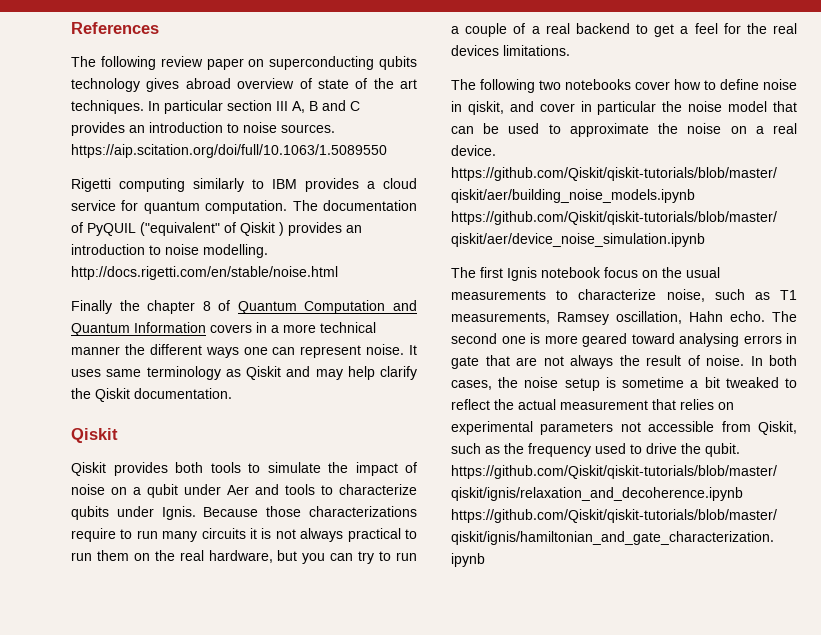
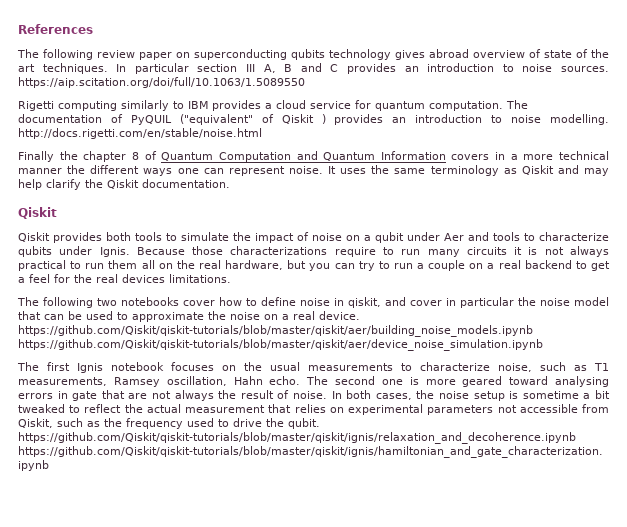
(101, 373) none -> [371,165,390,174] the
(129, 555) none -> [141,260,155,269] all
[513,23,526,34] of -> [469,263,484,269] on
[604,267,638,278] focus -> [171,362,214,371] focuses

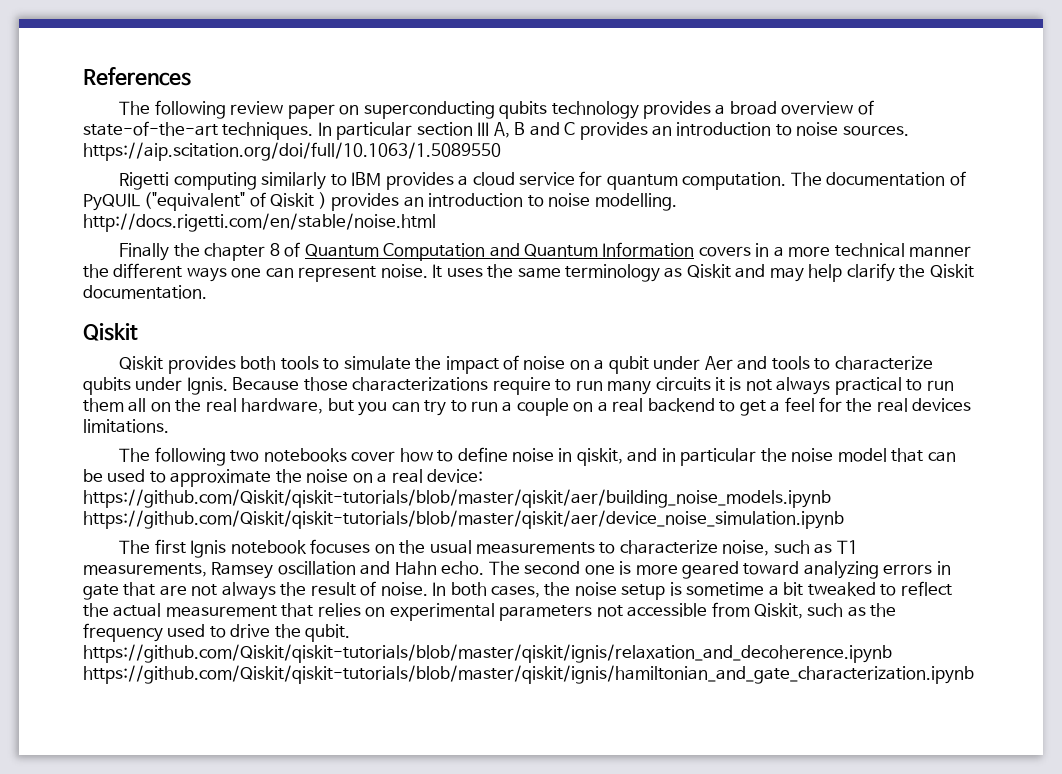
[395,49,609,60] [18,64,35,72] gives abroad overview of state of the art -> [643,100,874,119] [83,121,218,136] provides a broad overview of state-of-the-art
[410,300,442,306] cover -> (658, 455) none
[319,311,360,320] device. -> [427,469,484,483] device:
[166,376,227,386] oscillation, -> [277,561,391,575] oscillation and
[554,376,609,387] analysing -> [803,561,879,579] analyzing

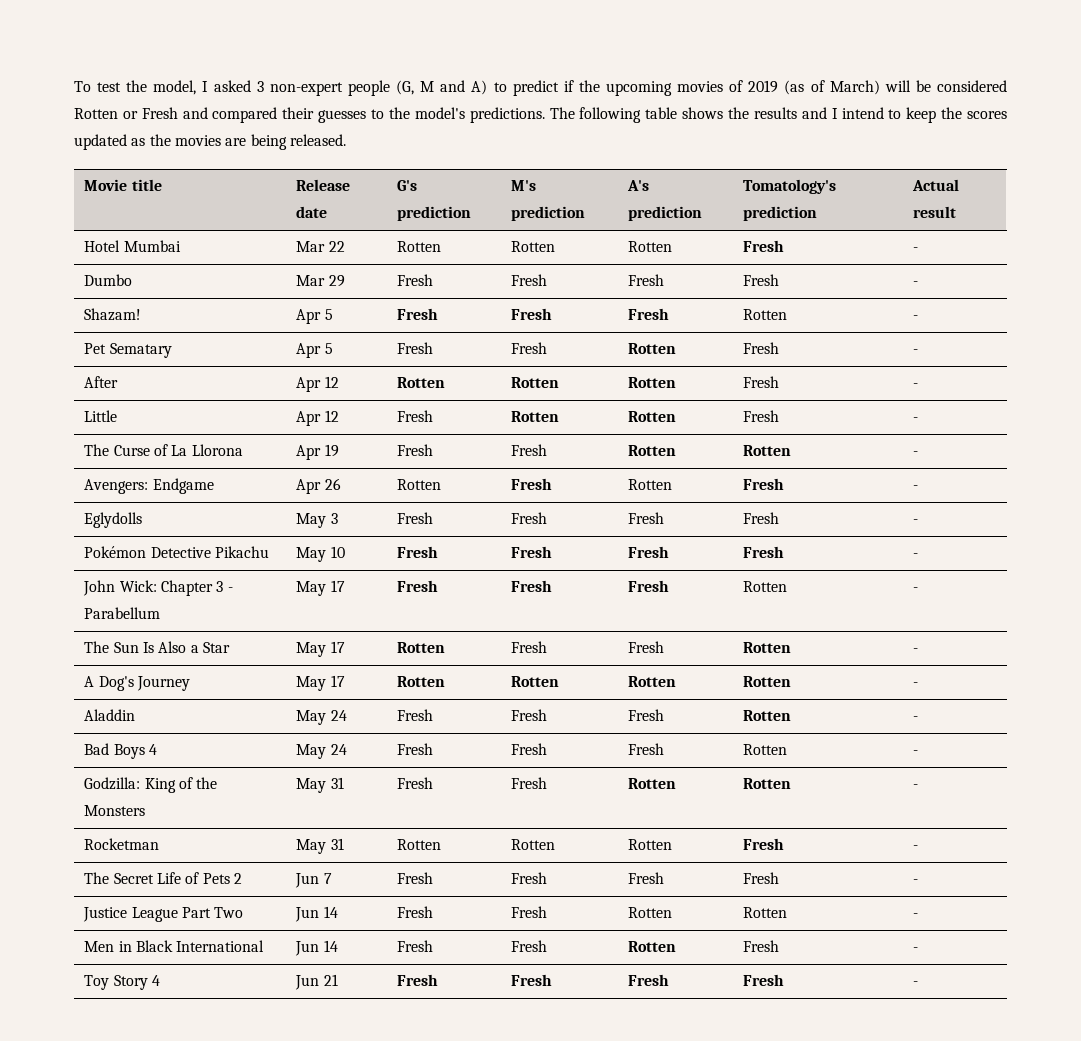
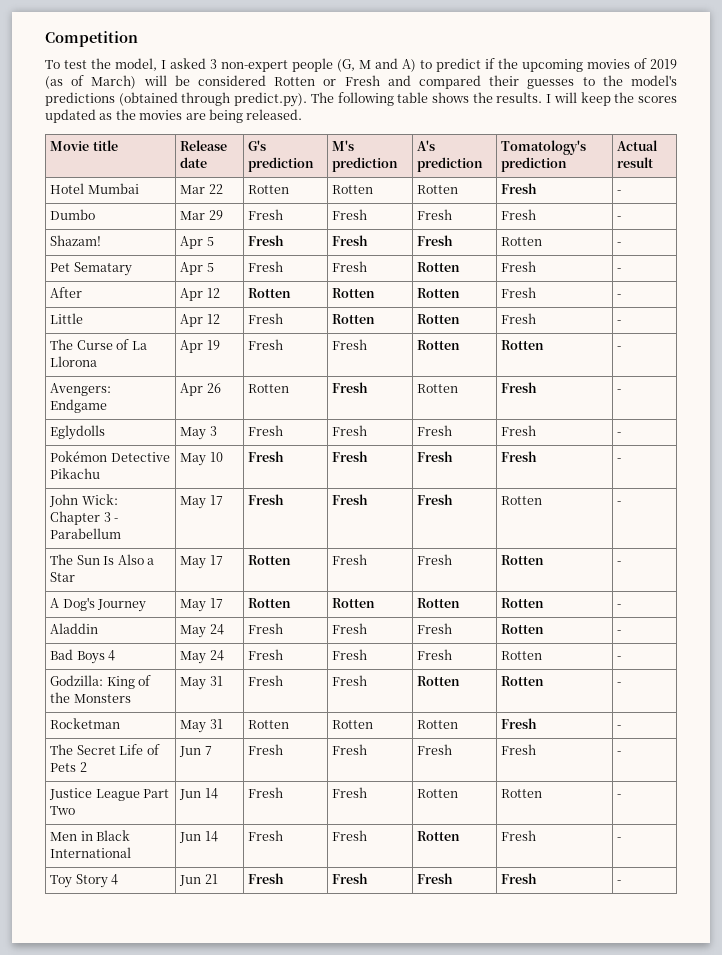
(74, 86) none -> [45,31,138,47] Competition //
[469,107,545,123] predictions. -> [45,92,308,107] predictions (obtained through predict.py).
[753,107,902,119] results and I intend to -> [496,92,577,103] results. I will

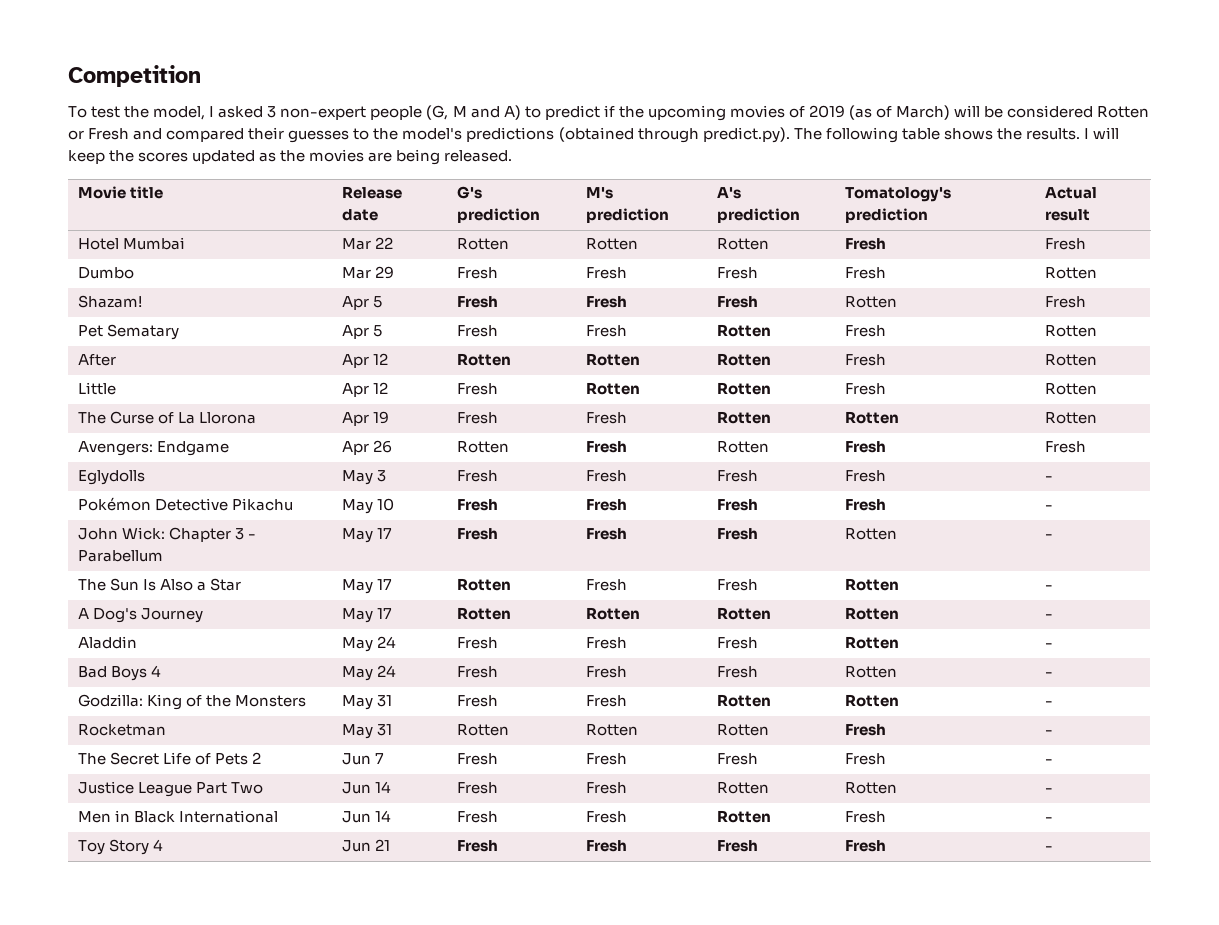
[617,190,622,194] - -> [1045,238,1087,250] Fresh
[617,216,622,220] - -> [1045,267,1098,279] Rotten
[617,242,622,246] - -> [1045,296,1087,308] Fresh
[617,268,622,272] - -> [1045,325,1098,337] Rotten
[617,294,622,298] - -> [1045,354,1098,366] Rotten
[617,320,622,324] - -> [1045,383,1098,395] Rotten
[617,346,622,350] - -> [1045,412,1098,424] Rotten
[617,389,622,393] - -> [1045,441,1087,453] Fresh

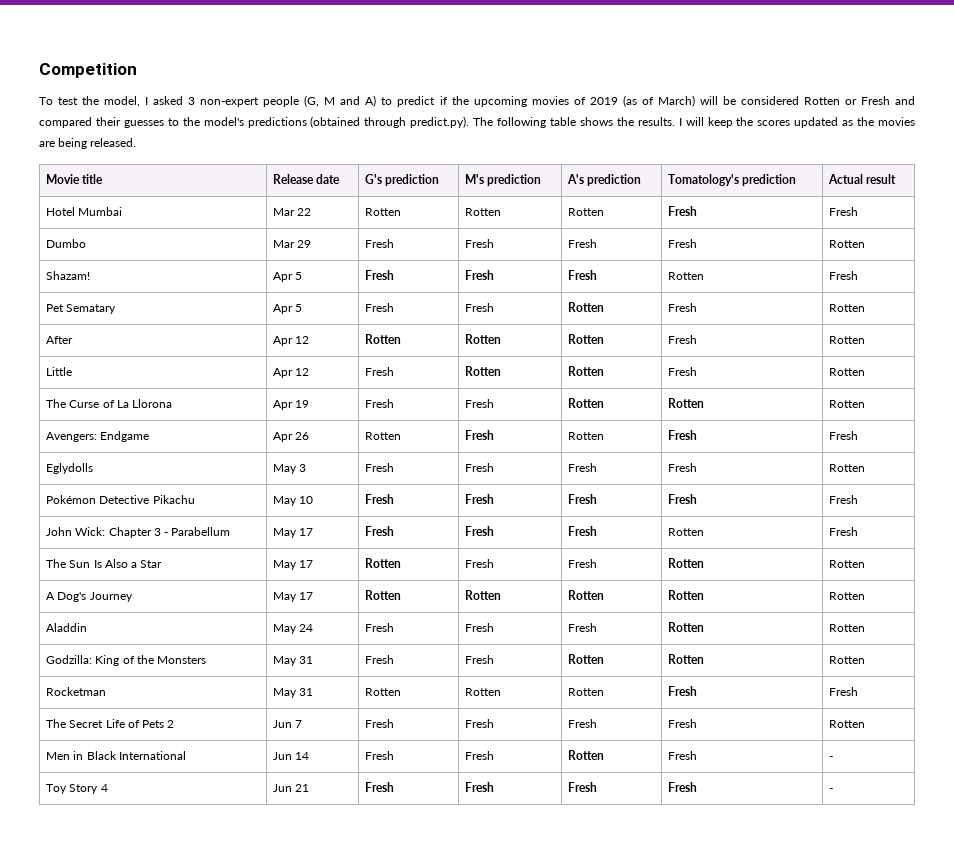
[1045,476,1054,481] - -> [829,464,866,472] Rotten
[1045,505,1054,510] - -> [829,495,859,504] Fresh
[1045,534,1054,539] - -> [829,527,859,536] Fresh
[1045,585,1054,590] - -> [829,560,866,568] Rotten
[1045,614,1054,619] - -> [829,592,866,600] Rotten
[1045,643,1054,648] [78,665,162,681] [342,665,397,681] [457,666,499,678] [586,666,628,678] [717,666,759,678] [845,666,898,678] [1045,672,1054,677] | - // Bad Boys 4 | May 24 | Fresh | Fresh | Fresh | Rotten | - -> [829,624,866,632] | Rotten
[1045,701,1054,706] - -> [829,656,866,664] Rotten
[1045,730,1054,735] - -> [829,687,859,696] Fresh
[1045,759,1054,764] [78,781,264,797] [342,781,392,794] [457,782,499,794] [586,782,628,794] [717,782,770,794] [845,782,898,794] [1045,788,1054,793] | - // Justice League Part Two | Jun 14 | Fresh | Fresh | Rotten | Rotten | - -> [829,720,866,728] | Rotten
────────────────
Return word for word the lines of the listing above, starting at the line with "[617,320,622,324] - ->" and ending at the line with "[1045,730,1054,735] - ->", both included. Pictures do not belong in the copy.

[617,320,622,324] - -> [1045,383,1098,395] Rotten
[617,346,622,350] - -> [1045,412,1098,424] Rotten
[617,389,622,393] - -> [1045,441,1087,453] Fresh

[1045,476,1054,481] - -> [829,464,866,472] Rotten
[1045,505,1054,510] - -> [829,495,859,504] Fresh
[1045,534,1054,539] - -> [829,527,859,536] Fresh
[1045,585,1054,590] - -> [829,560,866,568] Rotten
[1045,614,1054,619] - -> [829,592,866,600] Rotten
[1045,643,1054,648] [78,665,162,681] [342,665,397,681] [457,666,499,678] [586,666,628,678] [717,666,759,678] [845,666,898,678] [1045,672,1054,677] | - // Bad Boys 4 | May 24 | Fresh | Fresh | Fresh | Rotten | - -> [829,624,866,632] | Rotten
[1045,701,1054,706] - -> [829,656,866,664] Rotten
[1045,730,1054,735] - -> [829,687,859,696] Fresh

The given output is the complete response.